▸ ABOUT THIS TASK: The first line of the entries below, the line containing "invoice number: RE20150546 -> RE20155046", and every line between them should be repeated exactly, and nothing else.

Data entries
* * *

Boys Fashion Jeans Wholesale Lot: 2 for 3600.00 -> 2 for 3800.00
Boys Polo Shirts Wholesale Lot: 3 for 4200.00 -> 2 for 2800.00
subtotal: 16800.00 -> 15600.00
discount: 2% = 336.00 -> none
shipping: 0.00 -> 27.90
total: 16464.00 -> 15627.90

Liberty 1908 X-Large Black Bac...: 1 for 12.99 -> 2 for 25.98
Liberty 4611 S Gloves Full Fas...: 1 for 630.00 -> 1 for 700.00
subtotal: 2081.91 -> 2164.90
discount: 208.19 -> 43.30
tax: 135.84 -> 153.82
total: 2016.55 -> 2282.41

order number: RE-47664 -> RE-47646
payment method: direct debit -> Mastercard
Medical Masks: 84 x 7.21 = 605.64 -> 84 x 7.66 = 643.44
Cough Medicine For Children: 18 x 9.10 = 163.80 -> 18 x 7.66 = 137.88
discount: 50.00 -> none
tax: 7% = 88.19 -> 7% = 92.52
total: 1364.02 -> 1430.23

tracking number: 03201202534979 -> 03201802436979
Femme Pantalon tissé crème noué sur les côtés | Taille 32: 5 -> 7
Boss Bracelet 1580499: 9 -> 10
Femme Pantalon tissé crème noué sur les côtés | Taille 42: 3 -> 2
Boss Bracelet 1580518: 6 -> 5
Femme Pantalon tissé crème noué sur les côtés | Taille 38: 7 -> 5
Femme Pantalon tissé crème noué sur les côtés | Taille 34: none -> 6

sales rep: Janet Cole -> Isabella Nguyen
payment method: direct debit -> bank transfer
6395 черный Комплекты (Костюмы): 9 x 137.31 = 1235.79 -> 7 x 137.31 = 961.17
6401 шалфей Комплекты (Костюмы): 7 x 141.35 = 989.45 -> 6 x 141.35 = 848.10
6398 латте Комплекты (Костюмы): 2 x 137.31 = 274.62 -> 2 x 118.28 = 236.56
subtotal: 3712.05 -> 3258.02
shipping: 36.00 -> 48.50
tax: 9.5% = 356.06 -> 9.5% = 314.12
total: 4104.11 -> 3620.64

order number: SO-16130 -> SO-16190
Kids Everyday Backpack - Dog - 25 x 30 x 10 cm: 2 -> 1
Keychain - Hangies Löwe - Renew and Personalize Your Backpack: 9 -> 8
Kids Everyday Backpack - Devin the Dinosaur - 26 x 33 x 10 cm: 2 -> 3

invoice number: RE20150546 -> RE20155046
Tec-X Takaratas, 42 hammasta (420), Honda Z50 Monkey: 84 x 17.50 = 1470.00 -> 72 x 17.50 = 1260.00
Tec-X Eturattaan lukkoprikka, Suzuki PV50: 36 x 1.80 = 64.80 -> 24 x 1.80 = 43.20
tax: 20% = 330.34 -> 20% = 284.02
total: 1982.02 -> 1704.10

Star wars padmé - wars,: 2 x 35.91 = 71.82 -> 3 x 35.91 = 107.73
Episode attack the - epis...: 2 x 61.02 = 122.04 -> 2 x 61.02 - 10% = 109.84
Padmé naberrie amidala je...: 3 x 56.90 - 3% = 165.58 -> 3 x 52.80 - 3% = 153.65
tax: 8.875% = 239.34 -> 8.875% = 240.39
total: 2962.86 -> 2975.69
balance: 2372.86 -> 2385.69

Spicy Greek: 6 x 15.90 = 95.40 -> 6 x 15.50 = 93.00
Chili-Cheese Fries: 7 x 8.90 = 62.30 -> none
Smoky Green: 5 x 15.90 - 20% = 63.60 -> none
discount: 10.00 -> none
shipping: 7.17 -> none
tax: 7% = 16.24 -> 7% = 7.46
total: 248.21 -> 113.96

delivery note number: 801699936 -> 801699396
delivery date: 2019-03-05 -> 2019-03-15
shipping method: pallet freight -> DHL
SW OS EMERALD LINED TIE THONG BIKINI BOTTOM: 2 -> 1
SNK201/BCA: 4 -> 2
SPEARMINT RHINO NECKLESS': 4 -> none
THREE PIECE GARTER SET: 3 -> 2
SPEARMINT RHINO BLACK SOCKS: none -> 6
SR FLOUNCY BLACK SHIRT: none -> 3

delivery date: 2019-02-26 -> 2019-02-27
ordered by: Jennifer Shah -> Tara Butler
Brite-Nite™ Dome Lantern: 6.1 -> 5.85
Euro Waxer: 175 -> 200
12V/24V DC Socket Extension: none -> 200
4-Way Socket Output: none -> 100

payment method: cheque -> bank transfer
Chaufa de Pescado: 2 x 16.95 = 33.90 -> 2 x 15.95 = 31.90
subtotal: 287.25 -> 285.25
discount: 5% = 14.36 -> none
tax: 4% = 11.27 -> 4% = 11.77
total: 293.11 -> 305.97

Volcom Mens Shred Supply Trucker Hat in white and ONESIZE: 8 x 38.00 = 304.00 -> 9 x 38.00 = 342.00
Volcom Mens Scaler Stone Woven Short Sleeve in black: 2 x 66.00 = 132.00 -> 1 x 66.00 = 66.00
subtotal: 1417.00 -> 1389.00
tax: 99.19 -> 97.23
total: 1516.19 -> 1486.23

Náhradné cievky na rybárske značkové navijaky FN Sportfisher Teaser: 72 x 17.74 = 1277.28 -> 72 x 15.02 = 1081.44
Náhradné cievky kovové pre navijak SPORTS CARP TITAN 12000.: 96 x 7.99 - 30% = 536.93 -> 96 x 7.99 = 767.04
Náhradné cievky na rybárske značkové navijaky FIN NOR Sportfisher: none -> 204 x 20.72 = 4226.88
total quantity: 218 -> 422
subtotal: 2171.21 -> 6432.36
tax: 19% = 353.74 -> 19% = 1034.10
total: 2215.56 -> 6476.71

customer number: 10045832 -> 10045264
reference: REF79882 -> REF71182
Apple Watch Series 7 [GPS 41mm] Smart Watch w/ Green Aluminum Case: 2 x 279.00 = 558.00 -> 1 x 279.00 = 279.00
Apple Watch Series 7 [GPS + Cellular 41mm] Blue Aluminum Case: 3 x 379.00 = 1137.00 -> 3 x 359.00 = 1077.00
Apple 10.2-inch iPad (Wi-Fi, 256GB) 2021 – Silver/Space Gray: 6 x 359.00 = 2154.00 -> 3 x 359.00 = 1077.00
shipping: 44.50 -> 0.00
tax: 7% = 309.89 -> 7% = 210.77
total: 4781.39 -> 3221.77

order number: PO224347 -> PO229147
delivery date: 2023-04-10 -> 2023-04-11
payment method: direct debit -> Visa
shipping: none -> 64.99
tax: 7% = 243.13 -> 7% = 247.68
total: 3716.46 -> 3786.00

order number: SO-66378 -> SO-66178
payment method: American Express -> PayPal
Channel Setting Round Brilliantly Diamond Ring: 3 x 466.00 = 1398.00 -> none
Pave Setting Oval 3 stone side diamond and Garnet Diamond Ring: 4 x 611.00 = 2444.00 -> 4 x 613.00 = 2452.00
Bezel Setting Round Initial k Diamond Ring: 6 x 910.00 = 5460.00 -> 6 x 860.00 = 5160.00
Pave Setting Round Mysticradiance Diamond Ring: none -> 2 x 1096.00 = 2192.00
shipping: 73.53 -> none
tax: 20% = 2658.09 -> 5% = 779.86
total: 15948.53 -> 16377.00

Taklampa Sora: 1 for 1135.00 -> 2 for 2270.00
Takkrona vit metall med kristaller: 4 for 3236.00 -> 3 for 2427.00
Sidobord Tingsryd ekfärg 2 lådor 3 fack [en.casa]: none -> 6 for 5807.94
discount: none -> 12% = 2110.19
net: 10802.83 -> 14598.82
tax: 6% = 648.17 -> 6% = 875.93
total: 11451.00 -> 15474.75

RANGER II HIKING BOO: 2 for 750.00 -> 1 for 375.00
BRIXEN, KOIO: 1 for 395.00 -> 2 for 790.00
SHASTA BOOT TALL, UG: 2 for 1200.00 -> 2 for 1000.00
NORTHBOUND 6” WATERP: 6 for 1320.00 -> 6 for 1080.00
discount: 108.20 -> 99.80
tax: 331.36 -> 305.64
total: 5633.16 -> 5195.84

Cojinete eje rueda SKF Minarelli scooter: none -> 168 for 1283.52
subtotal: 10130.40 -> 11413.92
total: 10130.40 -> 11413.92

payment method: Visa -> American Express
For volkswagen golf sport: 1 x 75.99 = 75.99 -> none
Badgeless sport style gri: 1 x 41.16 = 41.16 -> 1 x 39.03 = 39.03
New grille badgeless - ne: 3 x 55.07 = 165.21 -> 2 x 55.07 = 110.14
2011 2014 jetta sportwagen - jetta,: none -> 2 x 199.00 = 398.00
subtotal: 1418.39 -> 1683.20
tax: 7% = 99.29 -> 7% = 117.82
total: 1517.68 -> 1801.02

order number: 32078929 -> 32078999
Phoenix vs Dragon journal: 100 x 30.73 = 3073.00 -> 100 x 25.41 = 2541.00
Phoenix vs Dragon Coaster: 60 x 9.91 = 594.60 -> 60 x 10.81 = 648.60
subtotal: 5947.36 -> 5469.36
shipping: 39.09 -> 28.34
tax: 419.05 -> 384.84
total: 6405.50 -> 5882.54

* * *

▸ EXPECTED ANSWER:
Boys Fashion Jeans Wholesale Lot: 2 for 3600.00 -> 2 for 3800.00
Boys Polo Shirts Wholesale Lot: 3 for 4200.00 -> 2 for 2800.00
subtotal: 16800.00 -> 15600.00
discount: 2% = 336.00 -> none
shipping: 0.00 -> 27.90
total: 16464.00 -> 15627.90

Liberty 1908 X-Large Black Bac...: 1 for 12.99 -> 2 for 25.98
Liberty 4611 S Gloves Full Fas...: 1 for 630.00 -> 1 for 700.00
subtotal: 2081.91 -> 2164.90
discount: 208.19 -> 43.30
tax: 135.84 -> 153.82
total: 2016.55 -> 2282.41

order number: RE-47664 -> RE-47646
payment method: direct debit -> Mastercard
Medical Masks: 84 x 7.21 = 605.64 -> 84 x 7.66 = 643.44
Cough Medicine For Children: 18 x 9.10 = 163.80 -> 18 x 7.66 = 137.88
discount: 50.00 -> none
tax: 7% = 88.19 -> 7% = 92.52
total: 1364.02 -> 1430.23

tracking number: 03201202534979 -> 03201802436979
Femme Pantalon tissé crème noué sur les côtés | Taille 32: 5 -> 7
Boss Bracelet 1580499: 9 -> 10
Femme Pantalon tissé crème noué sur les côtés | Taille 42: 3 -> 2
Boss Bracelet 1580518: 6 -> 5
Femme Pantalon tissé crème noué sur les côtés | Taille 38: 7 -> 5
Femme Pantalon tissé crème noué sur les côtés | Taille 34: none -> 6

sales rep: Janet Cole -> Isabella Nguyen
payment method: direct debit -> bank transfer
6395 черный Комплекты (Костюмы): 9 x 137.31 = 1235.79 -> 7 x 137.31 = 961.17
6401 шалфей Комплекты (Костюмы): 7 x 141.35 = 989.45 -> 6 x 141.35 = 848.10
6398 латте Комплекты (Костюмы): 2 x 137.31 = 274.62 -> 2 x 118.28 = 236.56
subtotal: 3712.05 -> 3258.02
shipping: 36.00 -> 48.50
tax: 9.5% = 356.06 -> 9.5% = 314.12
total: 4104.11 -> 3620.64

order number: SO-16130 -> SO-16190
Kids Everyday Backpack - Dog - 25 x 30 x 10 cm: 2 -> 1
Keychain - Hangies Löwe - Renew and Personalize Your Backpack: 9 -> 8
Kids Everyday Backpack - Devin the Dinosaur - 26 x 33 x 10 cm: 2 -> 3

invoice number: RE20150546 -> RE20155046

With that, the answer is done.